Last Updated: Friday - 09/24/2010
November 19, 2001
Jerusalem - a city both sacred and violent
When we were nomads, all ground was sacred. As we moved into towns and cities, we believed these places to be holy as well. Cities of old were dominated by a magnificent place of worship where God dwelt.
In Sumer or Babylonia this was a ziggurat; in Jerusalem it was a temple; in the land of the Mayas, a pyramid and in medieval Europe it would be the cathedral. In secular New York, the trade centres occupied a dominant place.
Some cities, like Rome and Mecca, have maintained an aura of sanctity in spite of growing materialism. The most sacred city of all, and regarded as such by Christians, Jews and Muslims, is the city of Jerusalem. It is an ancient place that has witnessed humanity at its worst and its most noble.
Jerusalem dates back to around 3000 BC and by 1800 BC it was already mentioned by the Egyptians as a trouble spot. During the reign of Akhenaten and Nefertiti, in the 14 century BC, nomadic tribesmen invaded Jerusalem.

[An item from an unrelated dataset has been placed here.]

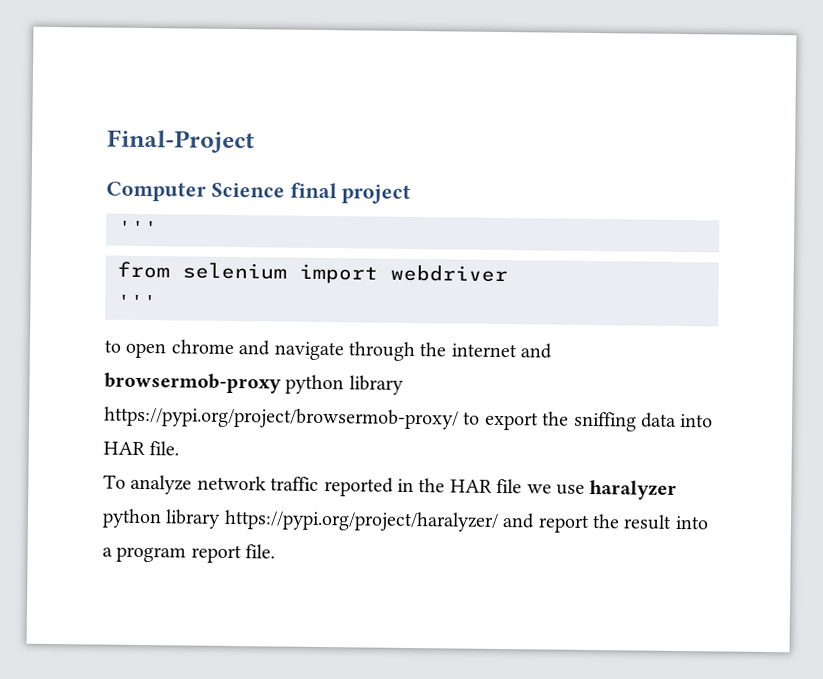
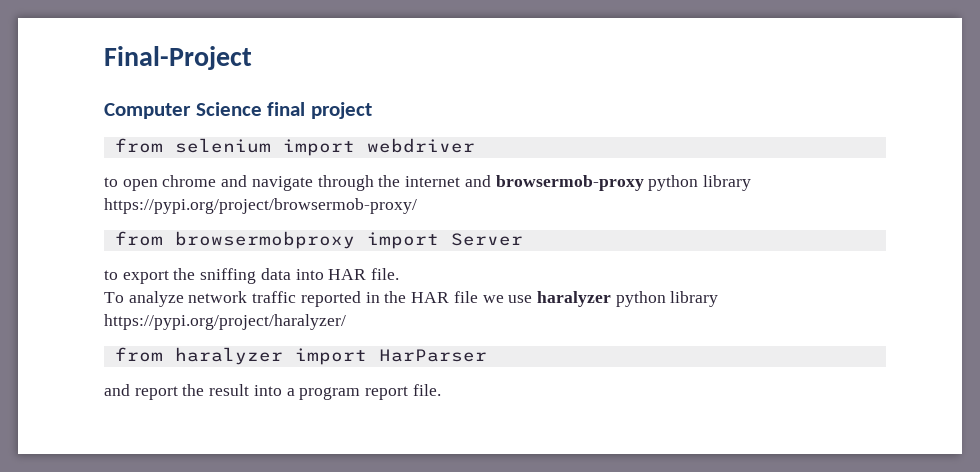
[118,220,158,236] // ''' -> (372, 110) none
[117,294,157,310] // ''' -> (475, 145) none
(459, 418) none -> [114,231,523,249] // from browsermobproxy import Server //
(499, 520) none -> [114,347,487,365] // from haralyzer import HarParser //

The Hebrews arrived around 1000 BC, when King David took the town from the Canaanites. He had brought the Ark of the Covenant to Jerusalem and instructed his son Solomon to start construction on the house of God.
For this purpose David had purchased some sacred ground that contained a huge boulder, long revered by nomads.
In 724 BC, during the Assyrian reign, the Israelites rebelled against unfair tribute. Jerusalem was wiped out, the Temple defiled and the people scattered. In 586 BC, after Judah rebelled against Nebuchadnezar of Babylon, the Temple itself was destroyed and the Jews were carried off into exile.
Under subsequent Persian rule, the Temple was rebuilt. Alexander the Great defeated the Persians in the fourth century BC. Antiochus, one of his successors, tried to turn the Temple into a pantheon to honour Zeus.
The victorious 167 BC rebellion that followed is still celebrated as Hannukah. But the victory soured when the nation was fragmented by internal strife.
The infighting terminated when Pompey of Rome marched into Jerusalem in the year 63 BC. Plundering legionnaires vandalized the Temple and the vanquished king was triumphantly taken back to Rome.
Around 40 BC, Herod the Great, puppet of Rome, rebuilt the Temple to new heights of glory. At Herod's death, the Romans divided the kingdom and Jerusalem came under the control of a procurator. The fifth procurator was Pontius Pilate.
It was during Pilate's rule that Jesus taught in the Temple. It is also written that Jesus wept as he foresaw that Jerusalem would be destroyed again. Rome plundered the Temple in 70 AD.
In 132 AD, after another rebellion, Titus, son of Vespasian, laid siege to the city. The population was massacred or sold into slavery and the Temple was destroyed.
When the Muslims conquered Jerusalem in AD 638 they requisitioned many Jewish and Christian shrines for their own use, including the site of the Holy Rock from where Mohammed is believed to have ascended into heaven.
In 1099 the crusaders sacked the city and massacred its inhabitants, they ravaged but spared the Dome of the Rock, believing it to be Solomon's Temple.
Today, the city's preoccupation with God is still evident everywhere as pilgrims pour in from all corners of the world.
Unfortunately it is also still one of the most violent cities where believers clash with each other about the nature of this one God and the right to control the sacred places of worship.